Takotsubo Cardiomyopathy, Broken Heart Syndrome, Stress-Induced Cardiomyopathy

Takotsubo Cardiomyopathy (TTC), often called Broken Heart Syndrome or Stress-Induced Cardiomyopathy, is a fascinating clinical entity that mimics an acute myocardial infarction but typically occurs in the absence of obstructive coronary artery disease.


1. Pathophysiology: The Catecholamine Hypothesis

The most widely accepted mechanism is a “catecholamine storm.” High levels of circulating epinephrine and norepinephrine lead to:

  • Microvascular Dysfunction: Epicardial or microvascular vasospasm.
  • Direct Myocyte Toxicity: High concentrations of catecholamines can be directly toxic to myocytes, likely through calcium overload.
  • Stimulus Trafficking: A switch in β2-adrenoceptor signaling from Gs (stimulatory) to Gi (inhibitory) pathways, which protects the heart from toxicity but results in profound, localized negative inotropy (stunning).

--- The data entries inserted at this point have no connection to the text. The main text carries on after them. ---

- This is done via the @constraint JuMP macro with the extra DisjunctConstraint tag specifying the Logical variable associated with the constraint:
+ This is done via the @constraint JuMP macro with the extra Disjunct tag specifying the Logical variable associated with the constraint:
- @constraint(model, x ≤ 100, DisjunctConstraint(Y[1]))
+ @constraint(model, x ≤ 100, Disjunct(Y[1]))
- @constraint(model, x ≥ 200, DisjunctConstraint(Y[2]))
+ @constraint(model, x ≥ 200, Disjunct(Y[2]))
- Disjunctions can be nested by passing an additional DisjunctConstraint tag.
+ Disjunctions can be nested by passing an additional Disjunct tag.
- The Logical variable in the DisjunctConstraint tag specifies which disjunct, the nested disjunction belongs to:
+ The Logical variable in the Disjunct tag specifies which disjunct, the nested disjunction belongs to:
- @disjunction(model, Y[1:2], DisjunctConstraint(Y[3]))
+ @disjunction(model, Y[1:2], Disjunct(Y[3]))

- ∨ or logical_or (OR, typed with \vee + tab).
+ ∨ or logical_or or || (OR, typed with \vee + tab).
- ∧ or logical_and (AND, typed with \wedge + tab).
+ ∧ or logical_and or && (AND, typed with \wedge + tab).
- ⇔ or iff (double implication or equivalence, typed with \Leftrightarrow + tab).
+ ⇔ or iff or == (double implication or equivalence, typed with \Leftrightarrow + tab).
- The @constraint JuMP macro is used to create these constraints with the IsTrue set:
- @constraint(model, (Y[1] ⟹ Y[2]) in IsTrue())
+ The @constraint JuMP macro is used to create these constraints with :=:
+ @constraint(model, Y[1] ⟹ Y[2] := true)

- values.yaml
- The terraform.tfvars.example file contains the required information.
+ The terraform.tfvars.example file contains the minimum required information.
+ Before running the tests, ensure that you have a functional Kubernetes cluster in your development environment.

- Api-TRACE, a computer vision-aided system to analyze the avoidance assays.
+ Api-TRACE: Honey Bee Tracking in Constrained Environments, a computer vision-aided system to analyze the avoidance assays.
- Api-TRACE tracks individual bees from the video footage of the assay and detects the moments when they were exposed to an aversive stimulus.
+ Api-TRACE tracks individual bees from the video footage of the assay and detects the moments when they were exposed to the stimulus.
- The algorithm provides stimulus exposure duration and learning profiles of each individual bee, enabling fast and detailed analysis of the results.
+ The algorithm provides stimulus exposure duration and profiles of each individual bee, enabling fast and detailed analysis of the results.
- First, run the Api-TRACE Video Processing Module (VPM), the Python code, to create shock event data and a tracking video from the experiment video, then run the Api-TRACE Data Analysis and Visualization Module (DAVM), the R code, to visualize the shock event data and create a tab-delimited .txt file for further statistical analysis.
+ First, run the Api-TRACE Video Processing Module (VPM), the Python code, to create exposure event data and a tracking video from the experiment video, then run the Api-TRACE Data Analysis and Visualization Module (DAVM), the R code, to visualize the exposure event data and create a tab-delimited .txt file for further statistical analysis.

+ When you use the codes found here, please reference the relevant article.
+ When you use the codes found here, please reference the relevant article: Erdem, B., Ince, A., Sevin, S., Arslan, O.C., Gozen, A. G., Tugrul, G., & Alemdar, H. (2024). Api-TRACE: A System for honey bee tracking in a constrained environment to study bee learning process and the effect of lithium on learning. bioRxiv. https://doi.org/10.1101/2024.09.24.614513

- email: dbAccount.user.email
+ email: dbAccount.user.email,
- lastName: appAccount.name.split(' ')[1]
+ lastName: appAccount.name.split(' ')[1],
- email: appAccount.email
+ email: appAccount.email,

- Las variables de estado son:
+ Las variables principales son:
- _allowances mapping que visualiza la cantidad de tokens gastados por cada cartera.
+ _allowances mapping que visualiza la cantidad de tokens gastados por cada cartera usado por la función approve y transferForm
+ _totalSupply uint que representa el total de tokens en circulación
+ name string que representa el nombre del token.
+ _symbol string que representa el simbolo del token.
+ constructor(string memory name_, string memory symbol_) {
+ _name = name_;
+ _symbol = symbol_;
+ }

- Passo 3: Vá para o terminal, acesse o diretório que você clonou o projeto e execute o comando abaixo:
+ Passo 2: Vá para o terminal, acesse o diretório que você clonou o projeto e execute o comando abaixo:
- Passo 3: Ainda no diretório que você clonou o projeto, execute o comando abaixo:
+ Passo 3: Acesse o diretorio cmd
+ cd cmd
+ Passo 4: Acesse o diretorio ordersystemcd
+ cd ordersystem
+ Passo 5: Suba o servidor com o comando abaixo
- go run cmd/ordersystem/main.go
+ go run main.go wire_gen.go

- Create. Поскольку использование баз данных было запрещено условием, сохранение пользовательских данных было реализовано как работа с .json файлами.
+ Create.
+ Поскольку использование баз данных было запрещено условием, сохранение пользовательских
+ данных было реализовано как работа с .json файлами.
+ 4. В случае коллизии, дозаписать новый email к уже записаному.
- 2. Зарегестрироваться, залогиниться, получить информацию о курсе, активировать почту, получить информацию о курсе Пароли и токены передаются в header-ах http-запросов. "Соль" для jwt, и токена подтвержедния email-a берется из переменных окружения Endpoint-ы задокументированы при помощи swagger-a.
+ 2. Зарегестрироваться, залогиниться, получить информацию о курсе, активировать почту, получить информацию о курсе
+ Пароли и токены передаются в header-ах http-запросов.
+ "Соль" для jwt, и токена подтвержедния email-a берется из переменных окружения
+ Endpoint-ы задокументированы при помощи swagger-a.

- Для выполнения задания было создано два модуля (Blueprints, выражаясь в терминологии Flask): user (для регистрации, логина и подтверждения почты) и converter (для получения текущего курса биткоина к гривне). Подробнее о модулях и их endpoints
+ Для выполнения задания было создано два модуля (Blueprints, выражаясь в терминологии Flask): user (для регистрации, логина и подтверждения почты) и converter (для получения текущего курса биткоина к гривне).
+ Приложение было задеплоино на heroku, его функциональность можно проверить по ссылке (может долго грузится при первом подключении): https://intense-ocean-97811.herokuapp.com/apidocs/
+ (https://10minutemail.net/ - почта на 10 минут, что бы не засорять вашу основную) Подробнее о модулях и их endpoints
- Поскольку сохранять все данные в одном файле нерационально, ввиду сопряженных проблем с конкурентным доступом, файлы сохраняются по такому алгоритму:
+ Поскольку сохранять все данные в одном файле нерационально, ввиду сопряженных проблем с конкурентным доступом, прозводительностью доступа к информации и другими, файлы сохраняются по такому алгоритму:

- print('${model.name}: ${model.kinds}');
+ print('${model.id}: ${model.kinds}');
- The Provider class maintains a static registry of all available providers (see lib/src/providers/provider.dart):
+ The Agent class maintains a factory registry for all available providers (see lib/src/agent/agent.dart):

2. Clinical Presentation & Triggers

While the classic trigger is an emotional stressor (grief, anger, fear), physical stressors (stroke, surgery, asthma exacerbation) are actually more common and often carry a worse prognosis. No trigger may be found in nearly one third of patients.

  • Demographics: Most cases occur in postmenopausal women, suggesting an estrogen-deficiency component that sensitizes the myocardium to stress. In the International Takotsubo Registry of 1750 patients published in NEJM, 89.8% were women (mean age, 66.8 years).
  • Symptoms: Chest pain and dyspnea, indistinguishable from ACS.

3. Diagnosis

Diagnosis is often made in the cath lab when a patient with STEMI-like ECG changes shows “clean” coronaries. Key features include:

  • Wall Motion Abnormalities: Transient dyskinesia of the apical and mid-ventricular segments, resulting in the “octopus trap” shape (apical ballooning).
  • ECG Changes: ST-segment elevation (usually V2–V5), followed by deep, symmetric T-wave inversion and QT prolongation.
  • Biomarkers: Moderate elevation of Troponin, which is often disproportionately low compared to the extent of wall motion abnormality. BNP/NT-proBNP is typically significantly elevated.

4. Morphological Variants

While Apical Ballooning is the classic form, other variants exist:

  • Mid-ventricular: Involvement of the mid-segments only.
  • Basal (Inverted Takotsubo): Sparing the apex, often seen in younger patients or secondary to pheochromocytoma.
  • Focal: Limited to a single segment.

5. Management & Complications

Though the ventricular function usually recovers within 1–4 weeks, the acute phase can be life-threatening.

  • Acute Phase: Focus on managing Left Ventricular Outflow Tract (LVOT) obstruction, which occurs in ~20% of patients due to basal hypercontractility. The hyperdynamic base creates a Venturi effect, pulling the mitral valve leaflet into the outflow tract.
    • Note: Avoid inotropes if LVOT obstruction is present; use beta-blockers cautiously and intravenous fluids instead. Phenylephrine may be needed if hypotensive.
  • Long-term: ACE inhibitors or ARBs are often used to aid remodeling, though the evidence for long-term beta-blocker use in preventing recurrence is surprisingly mixed.